[Revision comparison data]
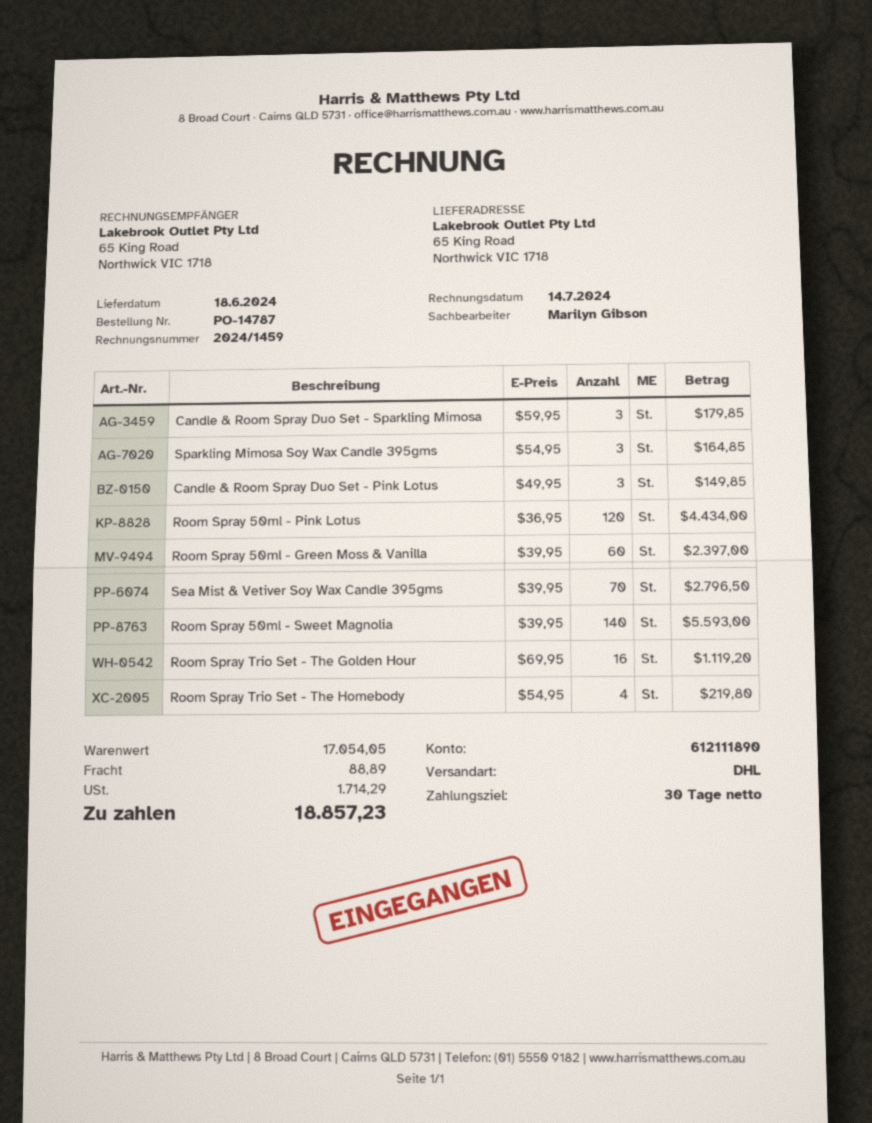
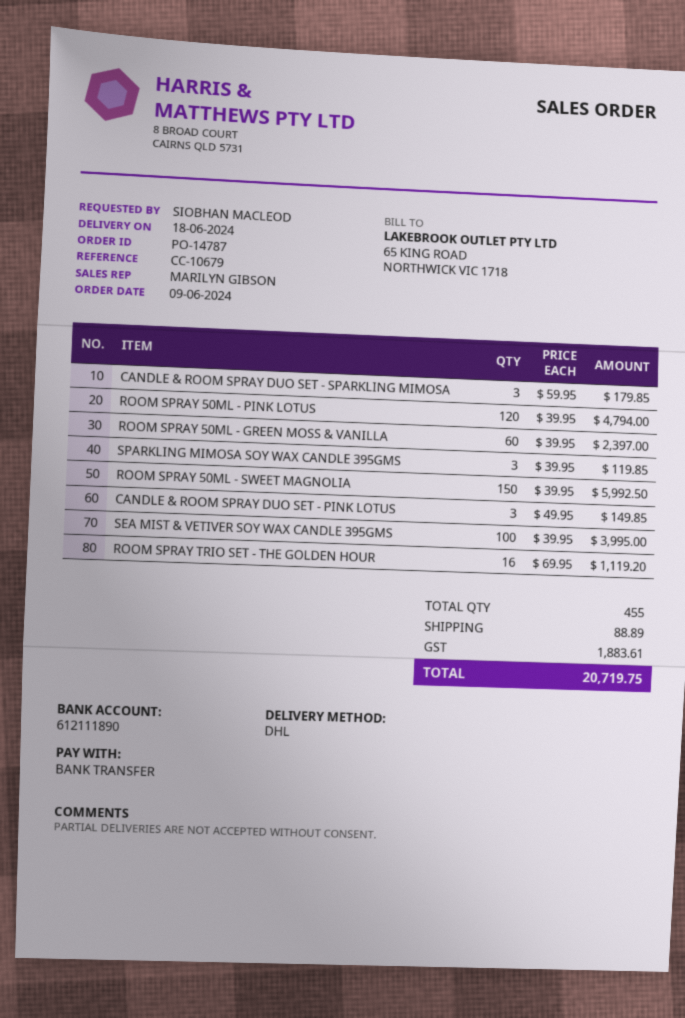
Sparkling Mimosa Soy Wax Candle 395gms: 3 x 54.95 = 164.85 -> 3 x 39.95 = 119.85
Room Spray 50ml - Pink Lotus: 120 x 36.95 = 4434.00 -> 120 x 39.95 = 4794.00
Sea Mist & Vetiver Soy Wax Candle 395gms: 70 x 39.95 = 2796.50 -> 100 x 39.95 = 3995.00
Room Spray 50ml - Sweet Magnolia: 140 x 39.95 = 5593.00 -> 150 x 39.95 = 5992.50
Room Spray Trio Set - The Homebody: 4 x 54.95 = 219.80 -> none
tax: 1714.29 -> 1883.61
total: 18857.23 -> 20719.75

WHAT YOU SHOULD DO: A bare number is required: the count of lines above with the string "Room".

ANSWER SECTION: 3